» EXERCISE DIRECTIONS
Below is the data. Give it again, complete and exact.

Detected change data
________

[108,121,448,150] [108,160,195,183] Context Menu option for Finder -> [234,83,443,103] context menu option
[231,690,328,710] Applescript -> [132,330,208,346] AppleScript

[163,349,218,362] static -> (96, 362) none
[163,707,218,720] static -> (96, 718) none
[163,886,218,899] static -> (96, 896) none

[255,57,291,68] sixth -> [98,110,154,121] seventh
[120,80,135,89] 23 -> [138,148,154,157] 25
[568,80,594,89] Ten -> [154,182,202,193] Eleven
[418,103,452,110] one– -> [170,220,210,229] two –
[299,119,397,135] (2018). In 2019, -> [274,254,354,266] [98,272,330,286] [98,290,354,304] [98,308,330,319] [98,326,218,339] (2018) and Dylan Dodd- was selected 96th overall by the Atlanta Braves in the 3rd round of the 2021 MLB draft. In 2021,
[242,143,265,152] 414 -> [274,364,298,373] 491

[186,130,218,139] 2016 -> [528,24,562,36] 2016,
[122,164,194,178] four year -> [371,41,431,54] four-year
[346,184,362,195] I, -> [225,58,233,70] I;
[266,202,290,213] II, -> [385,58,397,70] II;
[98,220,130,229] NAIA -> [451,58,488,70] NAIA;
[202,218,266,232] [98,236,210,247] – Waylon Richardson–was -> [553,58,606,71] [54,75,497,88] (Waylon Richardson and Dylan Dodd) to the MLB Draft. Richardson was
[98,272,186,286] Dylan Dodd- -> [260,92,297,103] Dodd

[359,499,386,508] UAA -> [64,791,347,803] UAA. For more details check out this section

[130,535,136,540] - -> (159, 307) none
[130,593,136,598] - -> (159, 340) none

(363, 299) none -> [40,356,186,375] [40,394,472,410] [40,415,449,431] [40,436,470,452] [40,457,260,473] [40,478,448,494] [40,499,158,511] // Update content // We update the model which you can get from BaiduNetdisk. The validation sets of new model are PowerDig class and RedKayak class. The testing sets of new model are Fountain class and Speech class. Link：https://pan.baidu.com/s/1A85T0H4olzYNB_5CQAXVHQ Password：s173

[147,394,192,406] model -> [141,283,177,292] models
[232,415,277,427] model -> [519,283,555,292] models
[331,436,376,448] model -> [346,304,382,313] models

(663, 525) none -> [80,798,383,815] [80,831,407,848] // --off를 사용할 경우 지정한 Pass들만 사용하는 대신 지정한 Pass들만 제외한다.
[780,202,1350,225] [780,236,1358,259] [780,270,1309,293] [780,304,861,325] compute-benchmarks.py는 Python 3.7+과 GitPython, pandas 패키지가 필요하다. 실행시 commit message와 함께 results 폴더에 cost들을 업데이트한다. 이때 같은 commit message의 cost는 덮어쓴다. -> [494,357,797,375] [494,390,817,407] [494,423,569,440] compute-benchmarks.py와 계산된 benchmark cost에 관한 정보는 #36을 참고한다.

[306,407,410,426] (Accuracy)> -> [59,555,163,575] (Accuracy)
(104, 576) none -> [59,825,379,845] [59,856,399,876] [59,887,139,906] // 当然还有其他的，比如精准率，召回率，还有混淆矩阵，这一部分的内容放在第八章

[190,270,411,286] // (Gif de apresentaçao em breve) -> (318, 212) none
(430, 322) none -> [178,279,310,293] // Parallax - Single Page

________

» WRITTEN SOLUTION
[108,121,448,150] [108,160,195,183] Context Menu option for Finder -> [234,83,443,103] context menu option
[231,690,328,710] Applescript -> [132,330,208,346] AppleScript

[163,349,218,362] static -> (96, 362) none
[163,707,218,720] static -> (96, 718) none
[163,886,218,899] static -> (96, 896) none

[255,57,291,68] sixth -> [98,110,154,121] seventh
[120,80,135,89] 23 -> [138,148,154,157] 25
[568,80,594,89] Ten -> [154,182,202,193] Eleven
[418,103,452,110] one– -> [170,220,210,229] two –
[299,119,397,135] (2018). In 2019, -> [274,254,354,266] [98,272,330,286] [98,290,354,304] [98,308,330,319] [98,326,218,339] (2018) and Dylan Dodd- was selected 96th overall by the Atlanta Braves in the 3rd round of the 2021 MLB draft. In 2021,
[242,143,265,152] 414 -> [274,364,298,373] 491

[186,130,218,139] 2016 -> [528,24,562,36] 2016,
[122,164,194,178] four year -> [371,41,431,54] four-year
[346,184,362,195] I, -> [225,58,233,70] I;
[266,202,290,213] II, -> [385,58,397,70] II;
[98,220,130,229] NAIA -> [451,58,488,70] NAIA;
[202,218,266,232] [98,236,210,247] – Waylon Richardson–was -> [553,58,606,71] [54,75,497,88] (Waylon Richardson and Dylan Dodd) to the MLB Draft. Richardson was
[98,272,186,286] Dylan Dodd- -> [260,92,297,103] Dodd

[359,499,386,508] UAA -> [64,791,347,803] UAA. For more details check out this section

[130,535,136,540] - -> (159, 307) none
[130,593,136,598] - -> (159, 340) none

(363, 299) none -> [40,356,186,375] [40,394,472,410] [40,415,449,431] [40,436,470,452] [40,457,260,473] [40,478,448,494] [40,499,158,511] // Update content // We update the model which you can get from BaiduNetdisk. The validation sets of new model are PowerDig class and RedKayak class. The testing sets of new model are Fountain class and Speech class. Link：https://pan.baidu.com/s/1A85T0H4olzYNB_5CQAXVHQ Password：s173

[147,394,192,406] model -> [141,283,177,292] models
[232,415,277,427] model -> [519,283,555,292] models
[331,436,376,448] model -> [346,304,382,313] models

(663, 525) none -> [80,798,383,815] [80,831,407,848] // --off를 사용할 경우 지정한 Pass들만 사용하는 대신 지정한 Pass들만 제외한다.
[780,202,1350,225] [780,236,1358,259] [780,270,1309,293] [780,304,861,325] compute-benchmarks.py는 Python 3.7+과 GitPython, pandas 패키지가 필요하다. 실행시 commit message와 함께 results 폴더에 cost들을 업데이트한다. 이때 같은 commit message의 cost는 덮어쓴다. -> [494,357,797,375] [494,390,817,407] [494,423,569,440] compute-benchmarks.py와 계산된 benchmark cost에 관한 정보는 #36을 참고한다.

[306,407,410,426] (Accuracy)> -> [59,555,163,575] (Accuracy)
(104, 576) none -> [59,825,379,845] [59,856,399,876] [59,887,139,906] // 当然还有其他的，比如精准率，召回率，还有混淆矩阵，这一部分的内容放在第八章

[190,270,411,286] // (Gif de apresentaçao em breve) -> (318, 212) none
(430, 322) none -> [178,279,310,293] // Parallax - Single Page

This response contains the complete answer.